Выбрать главу

Я их тоже могу понять, его пение никто больше трех минут выносить не мог. Голос хороший, но без слуха оно как-то не работает, утомительно слушать. Так и остался Евгений Самойлович без языка, но стихи еще больше полюбил, все свободное время поэзии посвятил, достиг большого совершенства. А в мастерстве карманника и вовсе стал недосягаем. В 1985 году в Большом театре он произвел полный фурор – у Миттерана (французский премьер, кажется), купил лопатник и ксиво. Никто не знает, как ему это удалось. Театр был нашпигован ментами, КГБ, охрана, правительство. Как он к Миттерану подобрался – никто не знает, кто на пропуле был, тоже тайной окутано. Но факт остается фактом. Я сам Миттеранов паспорт держал в руках, когда навещал в Москве Евгения Самойловича.

Он тогда за один заход себе всю дальнейшую судьбу устроил: без малого 60 тысяч франков и чистое ксиво, хоть завтра линяй за кордон. Что еще надо интеллигентному человеку? Но он не спешил, отлежался с годик на хате у одной бухгалтерши, не шиковал, спокойно отдохнул, стихи хорошие написал. «Маруха», «Я гадаю на фраерских лопатниках» – все эти шедевры принадлежат именно тому периоду его жизни.

Потом спокойно работал, не зарывался, с достоинством, а в 1988 году и выехал спокойно по документам Миттерана с одним евреем в качестве переводчика, только карточку в паспорте переклеил.

Пограничники его даже не шмонали, вошли в положение. Переводчик им объяснил – неофициальный визит, мол, потрахаться к любовнице ездил, даже чемоданы открывать не стали.

Вот какая судьба у человека, граф Монтекристо, как я и говорил.

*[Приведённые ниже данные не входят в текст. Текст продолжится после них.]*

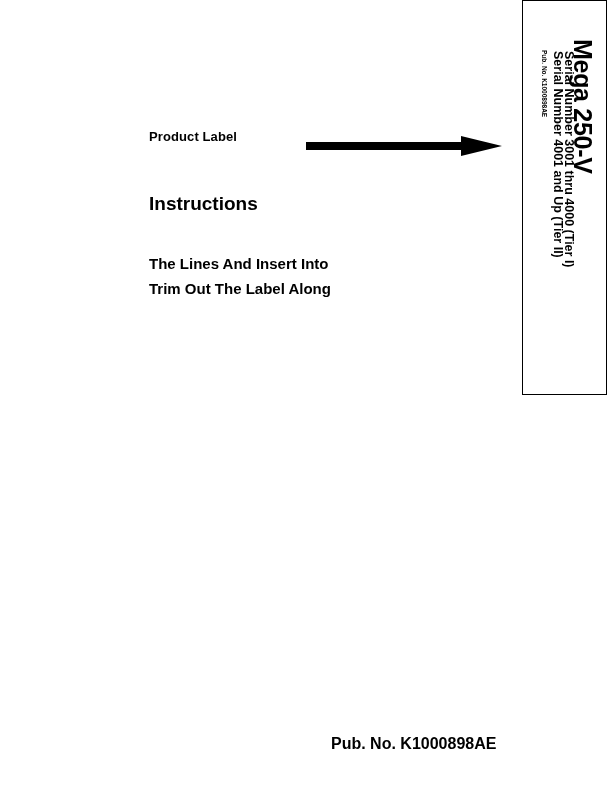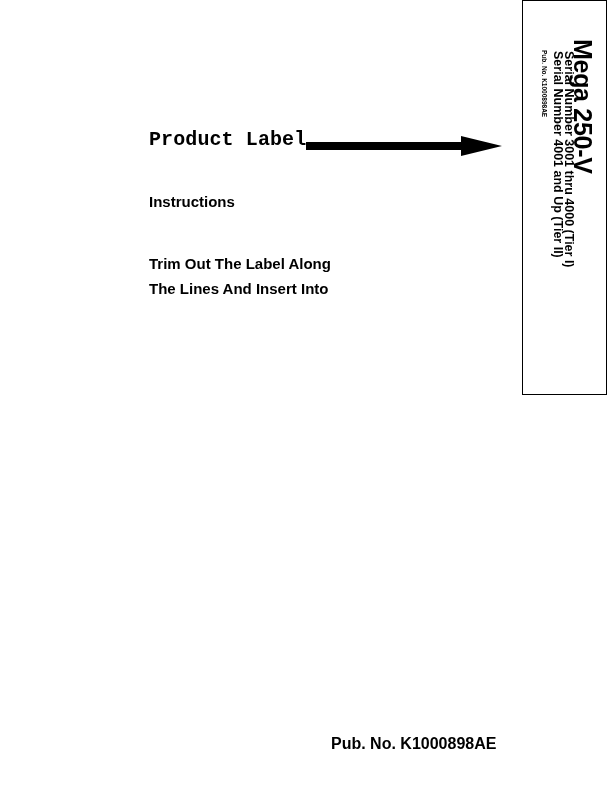"Product Label" .heading { font-family: Liberation Mono, monospace -> none; font-size: 20px -> 13px }
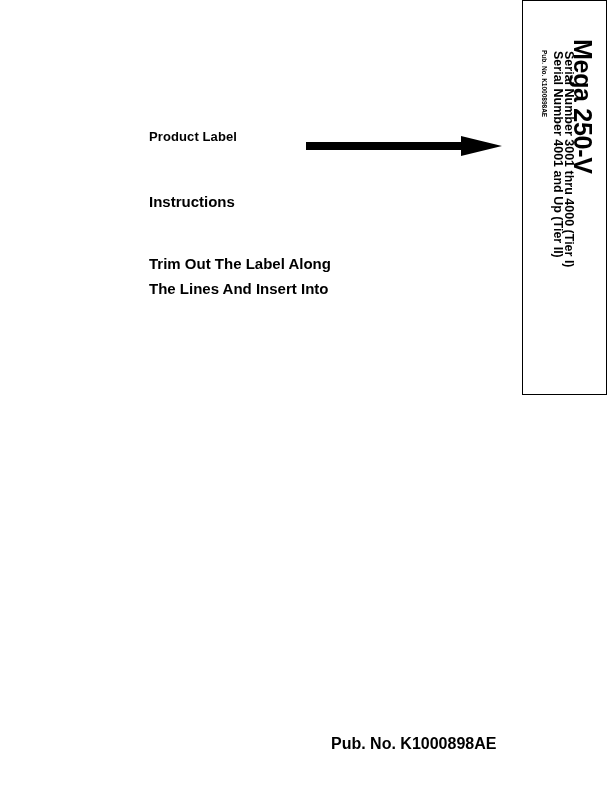"Instructions" .instructions-label { font-size: 15px -> 19px }
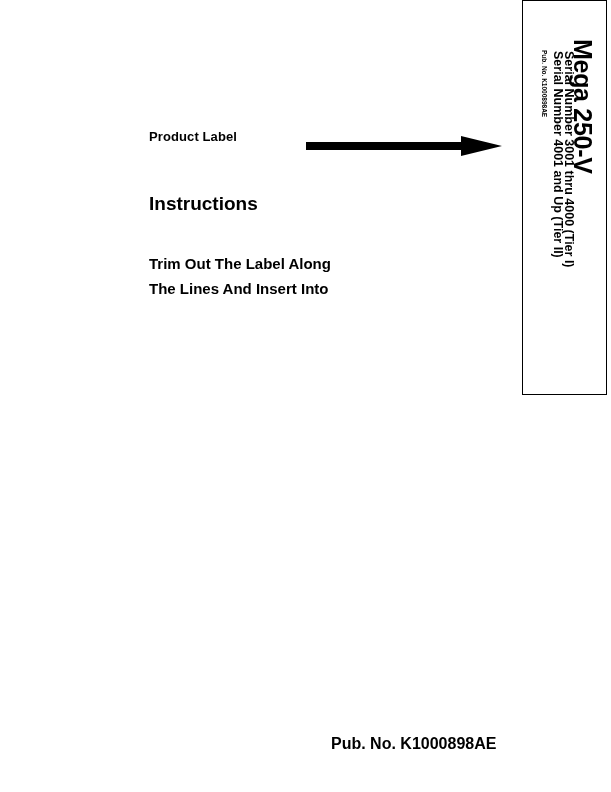"Trim Out The Label Along" div { order: before "The Lines And Insert Into" -> after "The Lines And Insert Into" }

Здесь Поэт работает по специальности в Тадж-Махале в Алтантик-Сити, там много алчных лохов пасется, а когда в Нью-Йорк приезжает, сразу идет в театр или в оперу по старой памяти. Есть у него заветная мечта – кошелек у Клинтона тиснуть, но, видно, не судьба. Клинтон уже почти что свой срок отмотал, скоро откинется, на почетный отдых пойдет.

Так мы с Поэтом разговорами и не заметили, как опера кончилась. Поцеловались на прощание и, клянусь, честное слово, я даже не почувствовал, как он у меня лопатник выкупил.

Потом мы долго с женой смеялись в лимузине, пока домой ехали. Я представлял ей, как Поэт домой возвращается довольный, посмеивается, открывает мой толстый бумажник, газетой нашинкованный, а сверху записка: «Спасибо тебе, друг мой любимый, за науку и особенно за птицу деревянную, которую ты мне в детстве подарил. Будь здоров и счастлив. Удачи.

Твой друг Боря».

Борису Ж. Жердину

Уже не помню в какой тюрьме –

В Минске■■■*, а может – в Казани

Родился мальчик – сын Жана Маре –

Темноволосый с голубыми глазами.

С раннего детства он обладал

Невероятной целебною силою,

И Беату Тышкевич он называл ■■■*

девочкой и своею милою.

Вот он вырос и начал лечить людей,

Не нуждаясь в ■■■* и комплиментах,

Клинтон, Кашпировский и сотни других ■■■*

Сегодня в списке его пациентов!

Вчера в Белом Доме, сегодня – в ■■■*

Величайший целитель двадцатого века!

Отведите, отведите меня к ■■■*

Я хочу ■■■* этого человека!

Е. Евтушенко № 784987654Б/У

■■■* Вымарано лагерной цензурой.

СМЕРТЬ КАЗАКА

Зашел я как-то в «Олив Три», маленький ресторанчик в Гринвич-Вилладже. Я очень люблю это место за хорошую недорогую еду, приятную атмосферу, а особенно за Чарли Чаплина. Там его старые фильмы крутят без остановки с утра до вечера.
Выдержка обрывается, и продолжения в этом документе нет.